#### [SOURCE DATA]

★ ★ ★ ★ ★ ★ ★

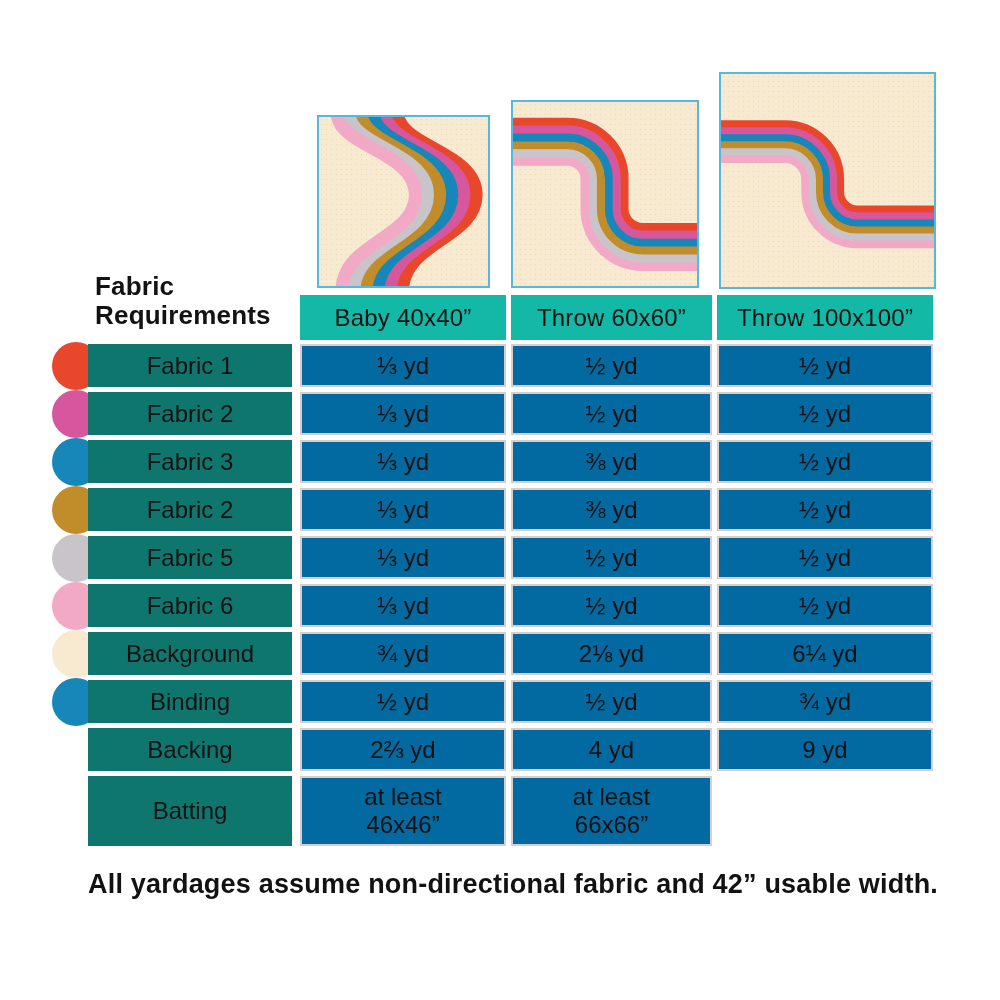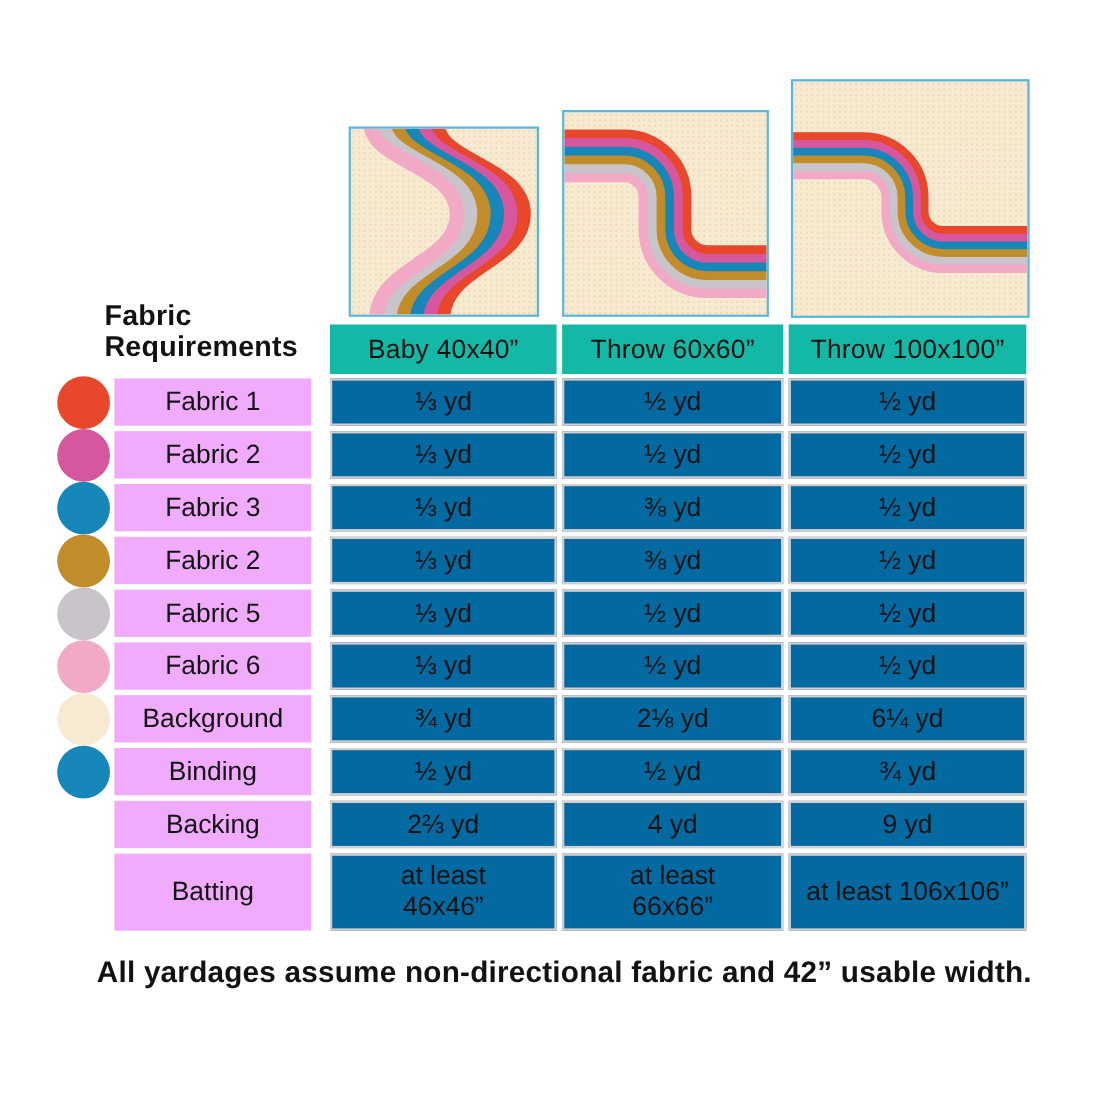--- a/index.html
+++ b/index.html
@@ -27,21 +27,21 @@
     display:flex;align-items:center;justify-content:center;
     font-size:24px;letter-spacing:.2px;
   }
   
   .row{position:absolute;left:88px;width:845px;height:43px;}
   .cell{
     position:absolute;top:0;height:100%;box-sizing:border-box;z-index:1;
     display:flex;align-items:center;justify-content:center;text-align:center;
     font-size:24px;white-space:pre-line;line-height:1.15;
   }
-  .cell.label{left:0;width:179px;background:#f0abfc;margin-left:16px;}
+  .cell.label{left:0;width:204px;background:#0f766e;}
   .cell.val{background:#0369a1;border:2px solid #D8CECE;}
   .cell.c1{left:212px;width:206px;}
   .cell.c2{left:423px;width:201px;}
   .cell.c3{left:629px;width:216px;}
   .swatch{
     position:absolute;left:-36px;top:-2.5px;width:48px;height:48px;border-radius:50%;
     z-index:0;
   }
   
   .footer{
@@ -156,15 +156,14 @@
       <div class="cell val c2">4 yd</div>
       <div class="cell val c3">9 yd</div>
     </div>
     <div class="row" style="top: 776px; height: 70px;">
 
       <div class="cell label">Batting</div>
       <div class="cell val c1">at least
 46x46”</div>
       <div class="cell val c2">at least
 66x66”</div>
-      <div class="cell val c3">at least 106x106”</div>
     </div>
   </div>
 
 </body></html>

★ ★ ★ ★ ★ ★ ★

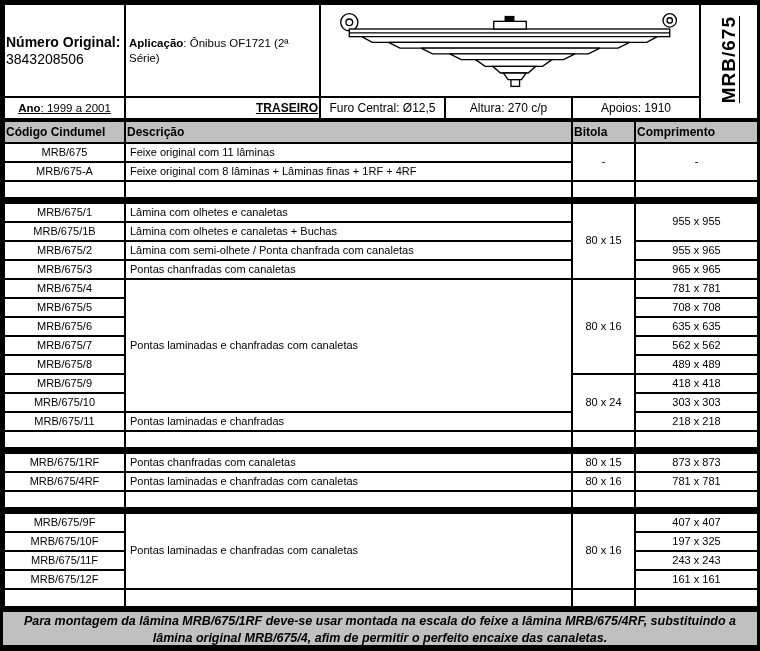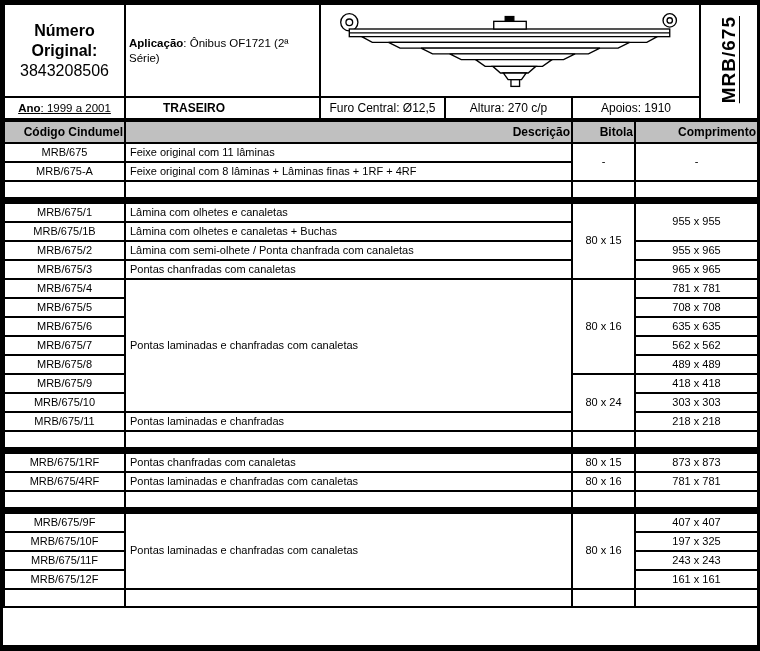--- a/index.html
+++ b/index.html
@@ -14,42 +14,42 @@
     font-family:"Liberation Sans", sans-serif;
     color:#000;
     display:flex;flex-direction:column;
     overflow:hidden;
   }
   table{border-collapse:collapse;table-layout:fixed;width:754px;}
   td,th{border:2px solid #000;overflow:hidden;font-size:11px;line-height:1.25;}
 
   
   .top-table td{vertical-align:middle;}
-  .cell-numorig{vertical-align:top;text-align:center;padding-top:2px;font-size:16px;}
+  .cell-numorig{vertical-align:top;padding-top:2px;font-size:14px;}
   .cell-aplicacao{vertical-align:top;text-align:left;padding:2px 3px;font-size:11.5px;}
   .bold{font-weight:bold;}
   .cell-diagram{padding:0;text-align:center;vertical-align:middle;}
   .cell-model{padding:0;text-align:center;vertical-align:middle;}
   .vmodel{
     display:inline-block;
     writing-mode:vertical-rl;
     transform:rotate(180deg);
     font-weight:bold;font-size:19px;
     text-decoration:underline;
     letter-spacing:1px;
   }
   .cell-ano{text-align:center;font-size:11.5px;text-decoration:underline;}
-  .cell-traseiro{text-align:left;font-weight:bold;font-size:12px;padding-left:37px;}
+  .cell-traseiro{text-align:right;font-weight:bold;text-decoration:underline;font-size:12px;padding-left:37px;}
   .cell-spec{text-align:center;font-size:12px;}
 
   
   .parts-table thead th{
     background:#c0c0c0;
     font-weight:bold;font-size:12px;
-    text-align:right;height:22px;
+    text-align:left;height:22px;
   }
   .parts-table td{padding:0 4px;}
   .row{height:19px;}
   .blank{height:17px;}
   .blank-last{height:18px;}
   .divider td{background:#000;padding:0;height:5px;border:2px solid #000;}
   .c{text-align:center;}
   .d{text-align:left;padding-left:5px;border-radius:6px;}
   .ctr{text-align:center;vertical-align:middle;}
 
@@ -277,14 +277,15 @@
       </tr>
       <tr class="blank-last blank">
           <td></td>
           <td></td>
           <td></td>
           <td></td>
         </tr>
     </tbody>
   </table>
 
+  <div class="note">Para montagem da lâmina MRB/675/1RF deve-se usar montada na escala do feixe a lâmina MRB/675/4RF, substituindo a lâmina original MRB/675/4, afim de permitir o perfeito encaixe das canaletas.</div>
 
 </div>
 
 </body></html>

★ ★ ★ ★ ★ ★ ★

#### [TASK TO COMPLETE]
State how many lines in the material contain "parts", giving nothing besides the count.

#### [ANSWER SECTION]
2